It’s an interesting question. Why is it that Euromericans remain so passive as their freedoms are eroded? There is no single answer. Paranoia and anxiety are factors. Our leaders are constantly coming up with new threats, both real and imagined, to keep us on edge. And there is no doubt we are distracted by our toys. As long as you plastic isn’t maxed out, you’re living the good life, because we all know that freedom is the freedom to chose from cornucopia of consumer goods.
All of the above play a role, but there is one other factor that is rarely considered. Freedom is messy, inefficient, contradictory, disorderly, sometimes brutish and violent, smelly, chaotic, unpredictable and raucous. This is why the corporate state cannot abide it.
Freedom fosters instability, and instability cuts into productivity. Look at how much was lost during the civil rights movement as cities were burned and sit-ins disrupted respectable businesses. Then there was the sex and drugs of the hippies and the disruptions caused by the peace movement.
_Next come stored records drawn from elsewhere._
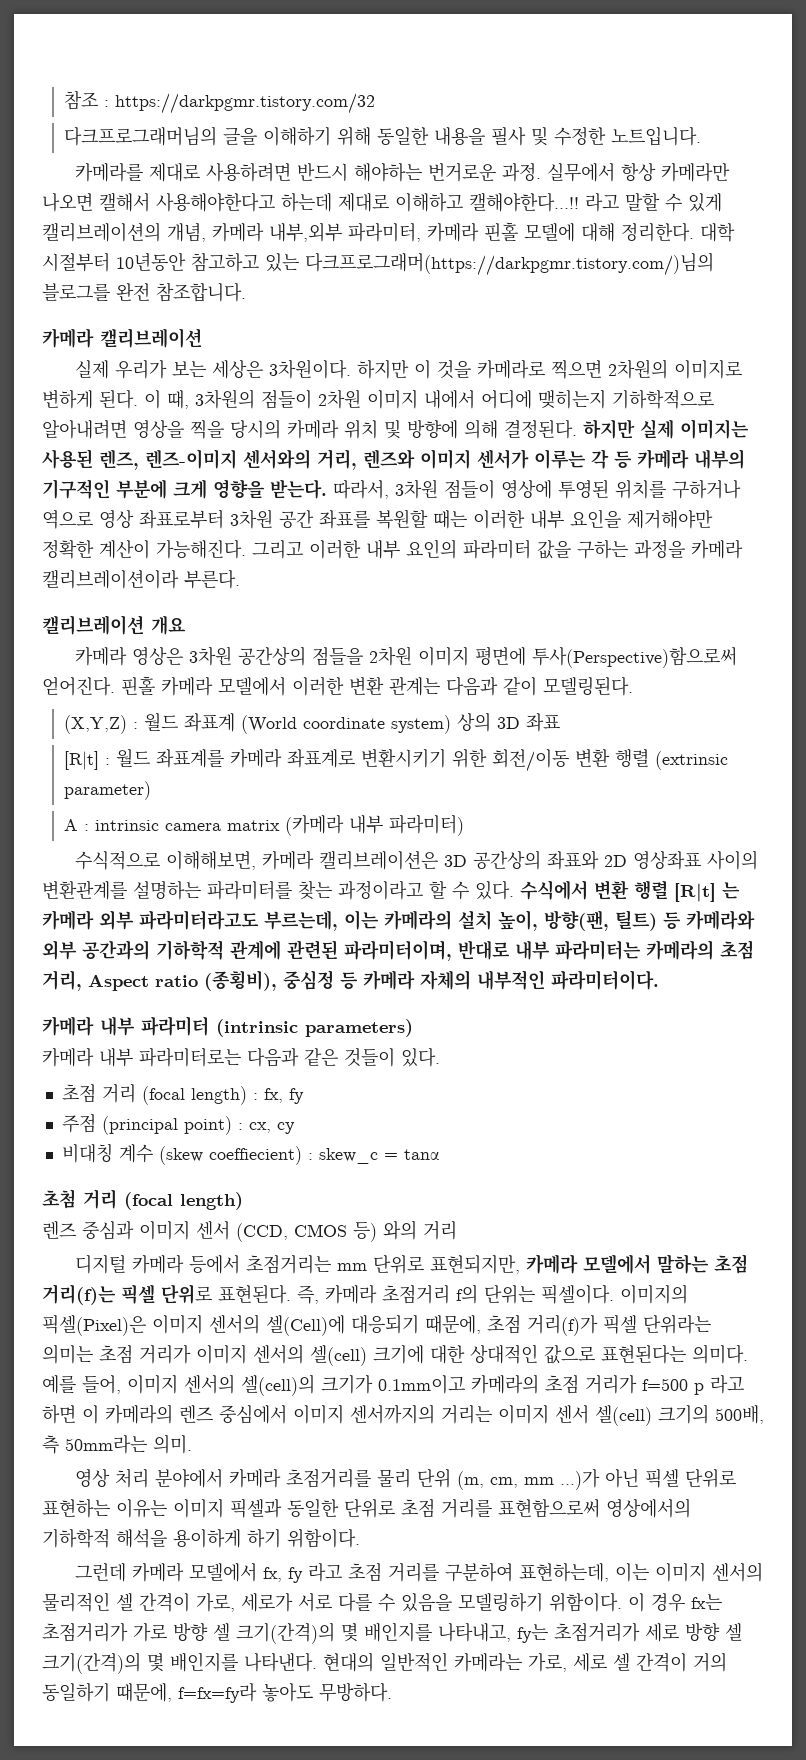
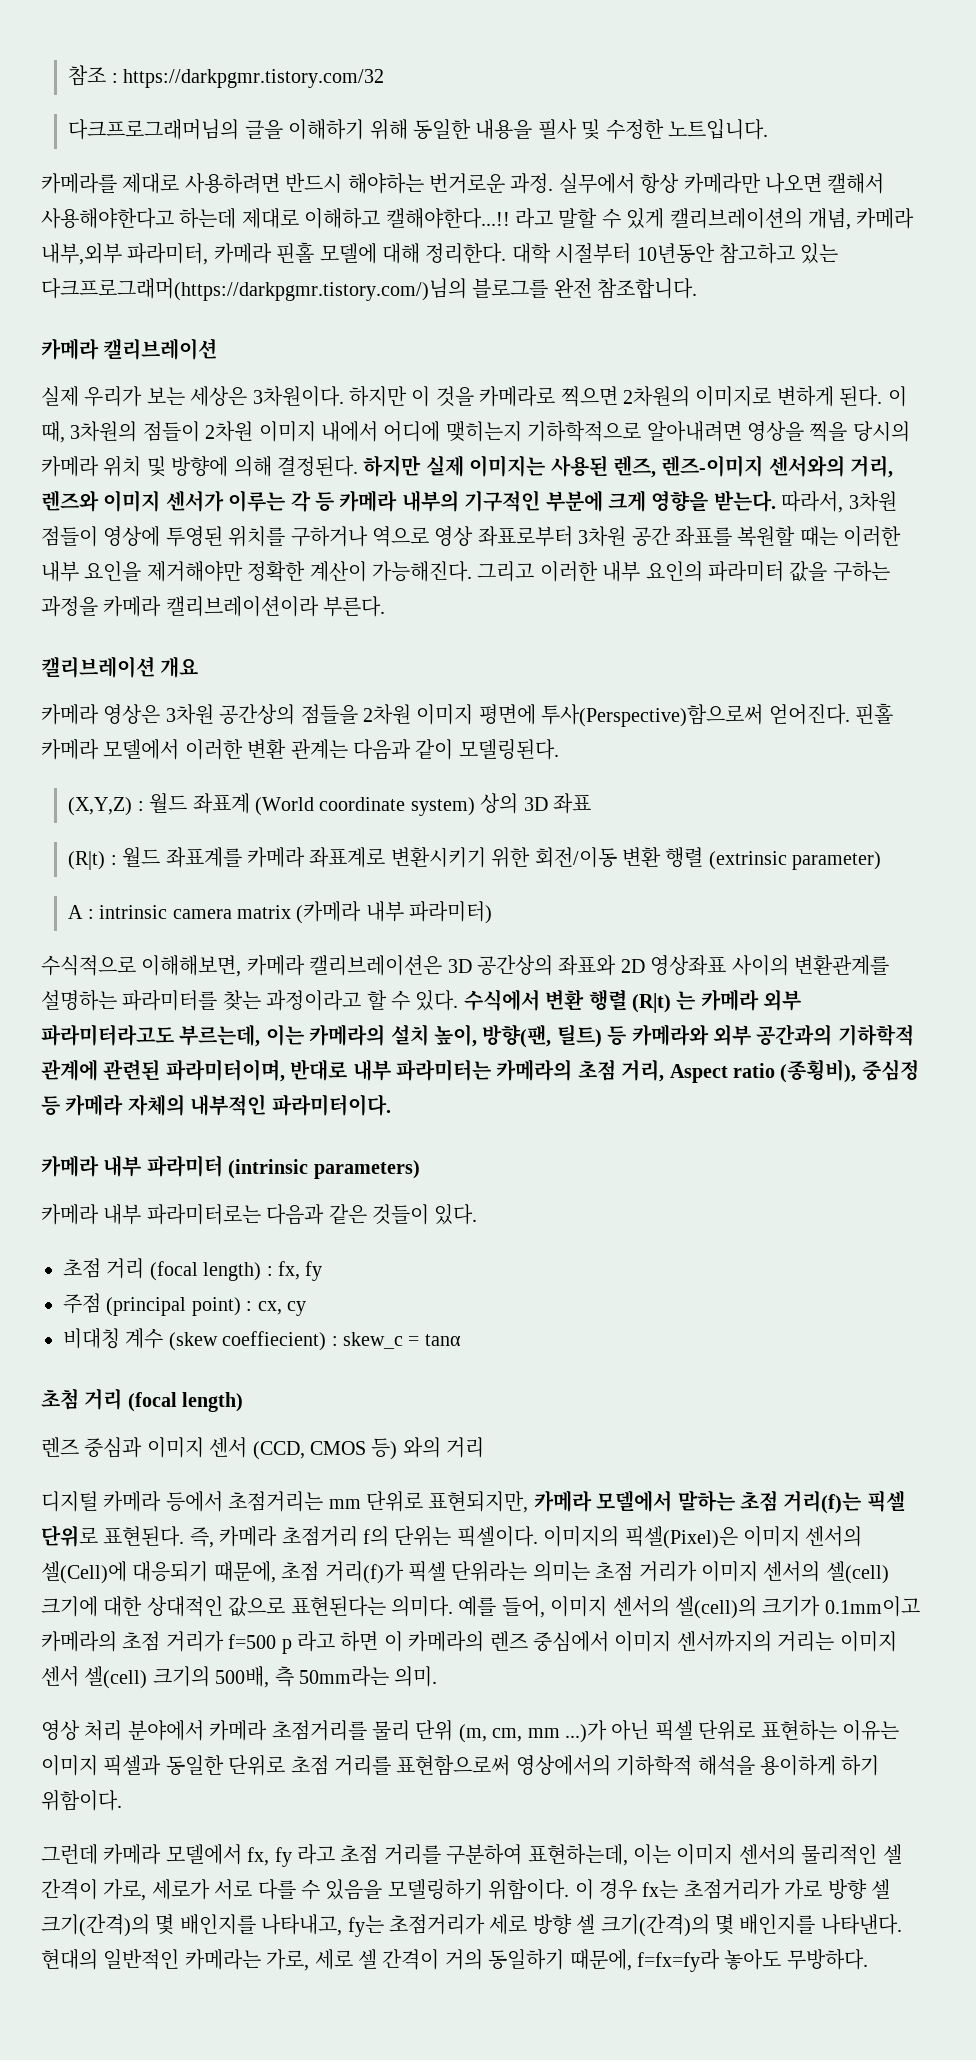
[64,751,100,770] [R|t] -> [68,851,106,870] (R|t)
[674,883,716,902] [R|t] -> [631,993,671,1013] (R|t)

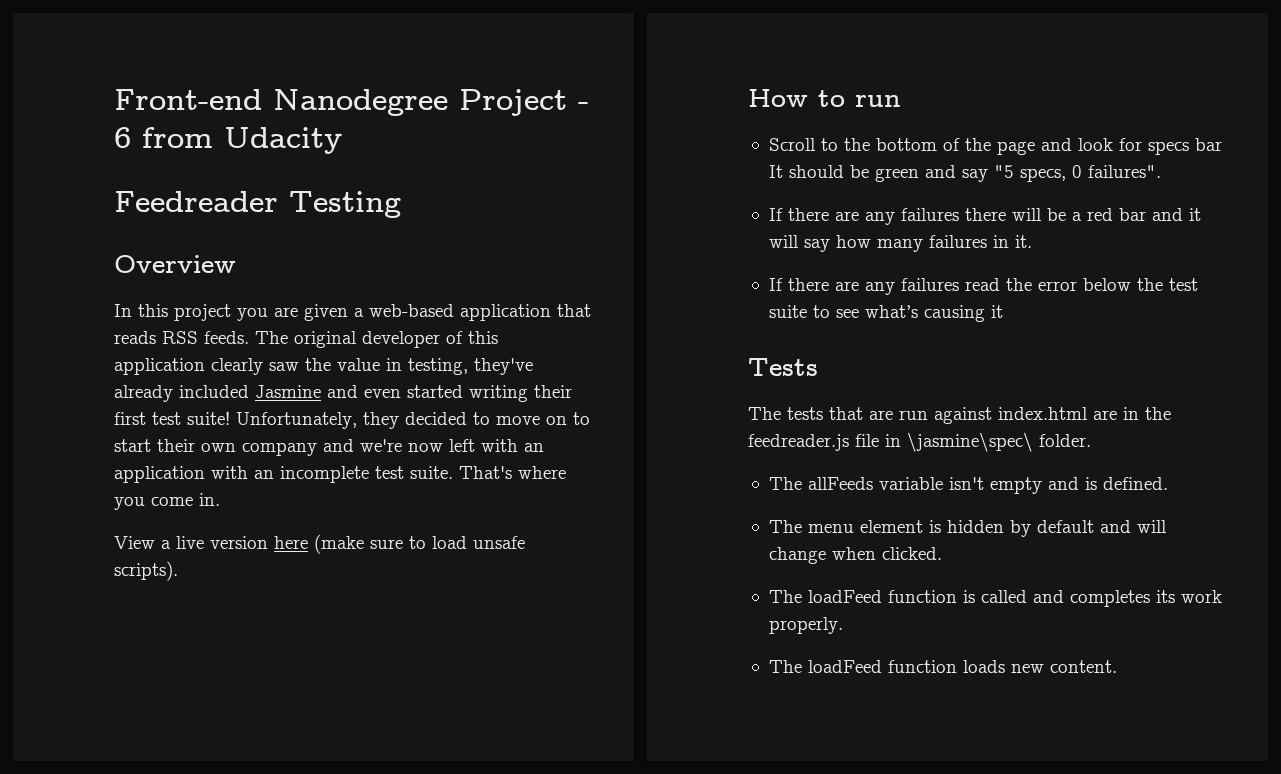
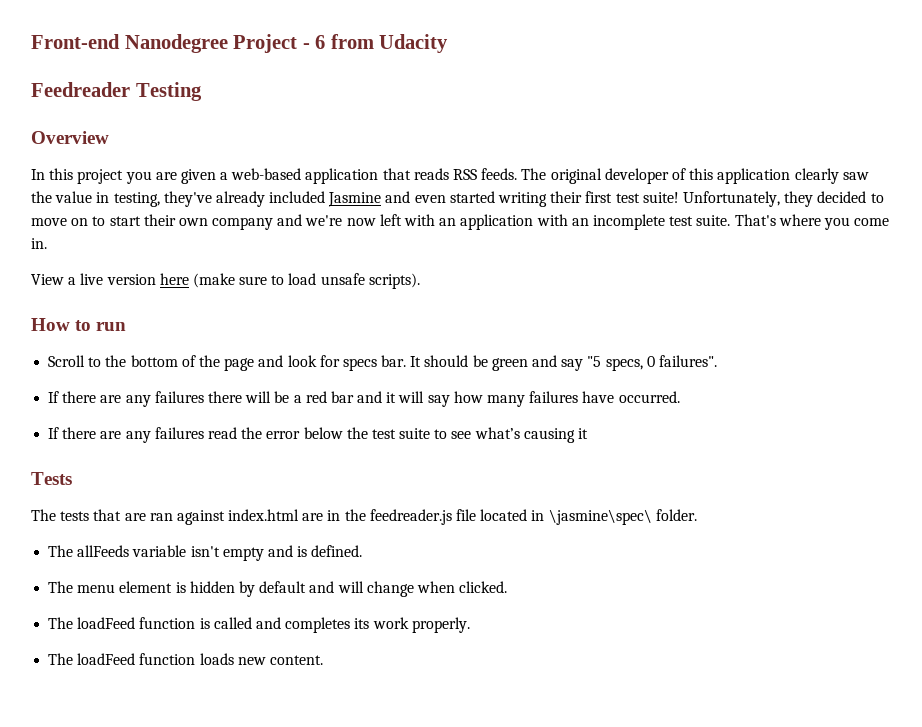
[1194,138,1222,151] bar -> [381,355,407,367] bar.
[992,235,1032,248] in it. -> [582,391,680,403] have occurred.
[899,410,928,420] run -> [149,513,173,521] ran
(879, 440) none -> [480,509,528,521] located

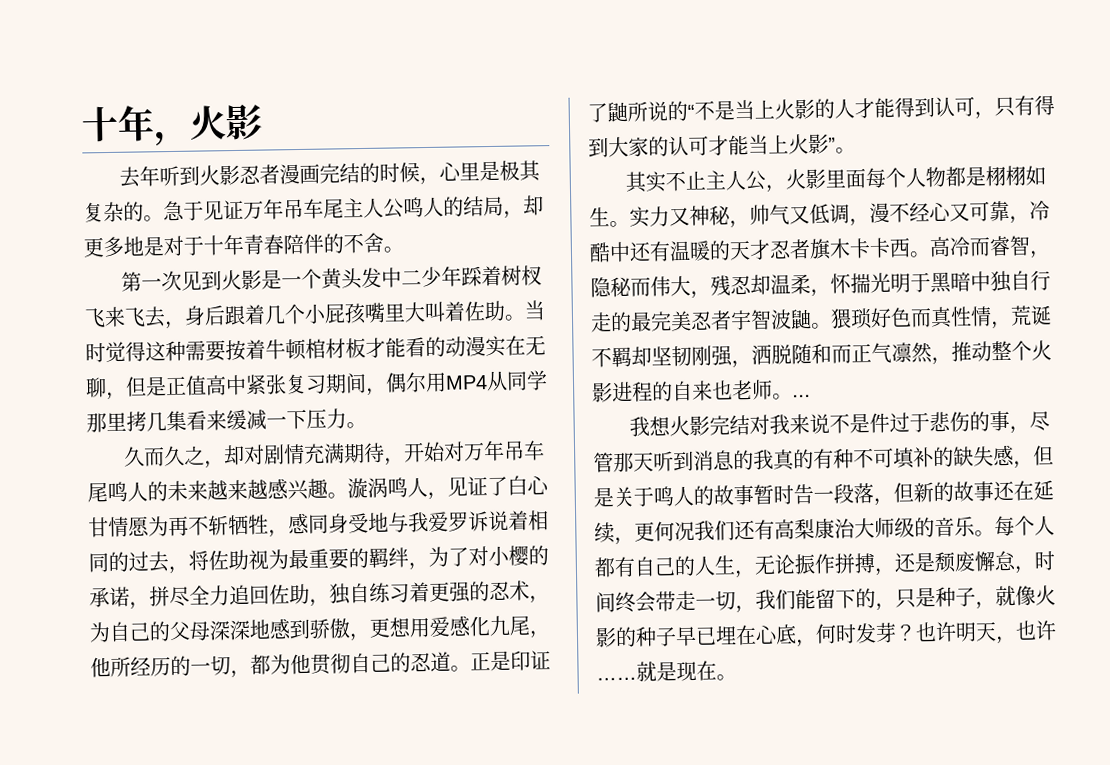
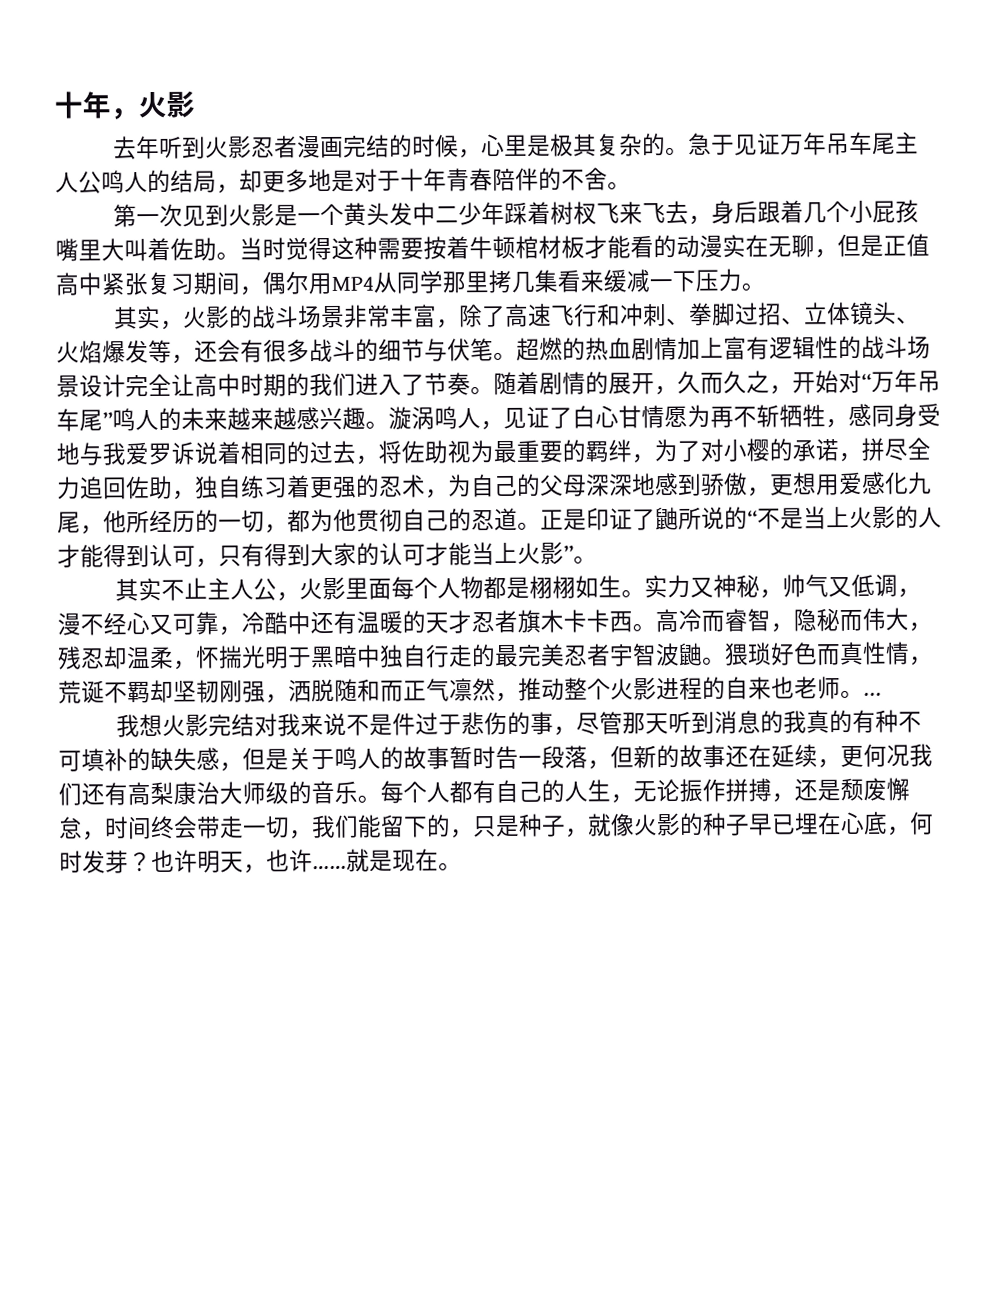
[122,440,545,469] [87,482,108,503] 久而久之，却对剧情充满期待，开始对万年吊车尾 -> [114,301,921,330] [56,335,931,364] [56,369,941,398] [56,408,113,432] 其实，火影的战斗场景非常丰富，除了高速飞行和冲刺、拳脚过招、立体镜头、火焰爆发等，还会有很多战斗的细节与伏笔。超燃的热血剧情加上富有逻辑性的战斗场景设计完全让高中时期的我们进入了节奏。随着剧情的展开，久而久之，开始对“万年吊车尾”

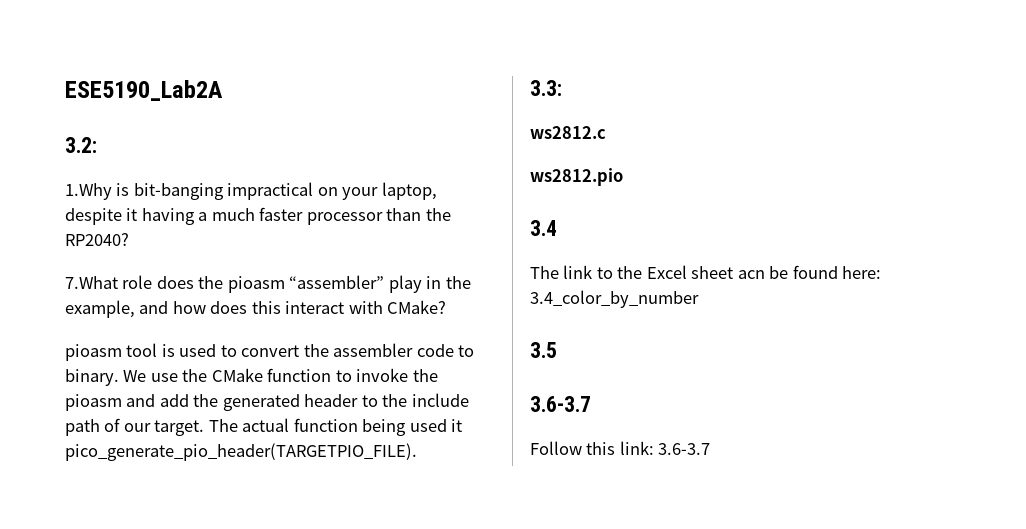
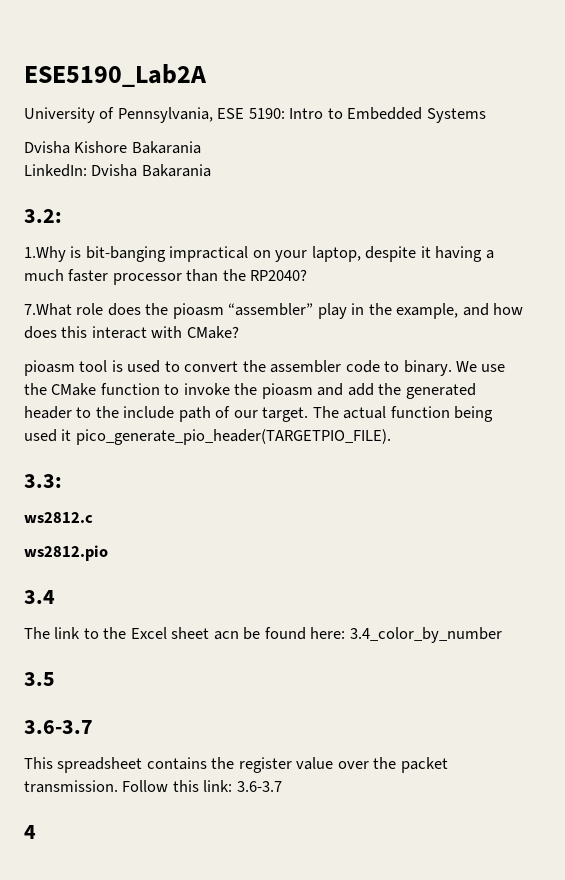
(223, 90) none -> [24,107,486,123] [24,141,201,154] [24,164,211,177] // University of Pennsylvania, ESE 5190: Intro to Embedded Systems // Dvisha Kishore Bakarania // LinkedIn: Dvisha Bakarania
(591, 404) none -> [24,757,448,773] [24,780,118,793] This spreadsheet contains the register value over the packet transmission.
(711, 449) none -> [24,825,36,839] // 4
The sixties taught our oligarchs a valuable lesson—freedom is counterproductive.
This is why freedom has been reduced to an artifact kept locked away, one that is only trotted out when there is a war to be justified.
The erosion of freedom is aided and abetted by the fact that we are raised to accept fastidiousness as the norm. The slightest disruption unnerves us. A dust mote on a dung pile is unnoticed; the same dust mote on the polished lens of a telescope screams for attention.
Freedom often dirties the fingernails, and we prefer to keep ours clean and manicured.
So it is that we dutifully remove our shoes at airport checkpoints and wipe down the handles of our shopping carts with the sanitary wipes our supermarkets supply us with.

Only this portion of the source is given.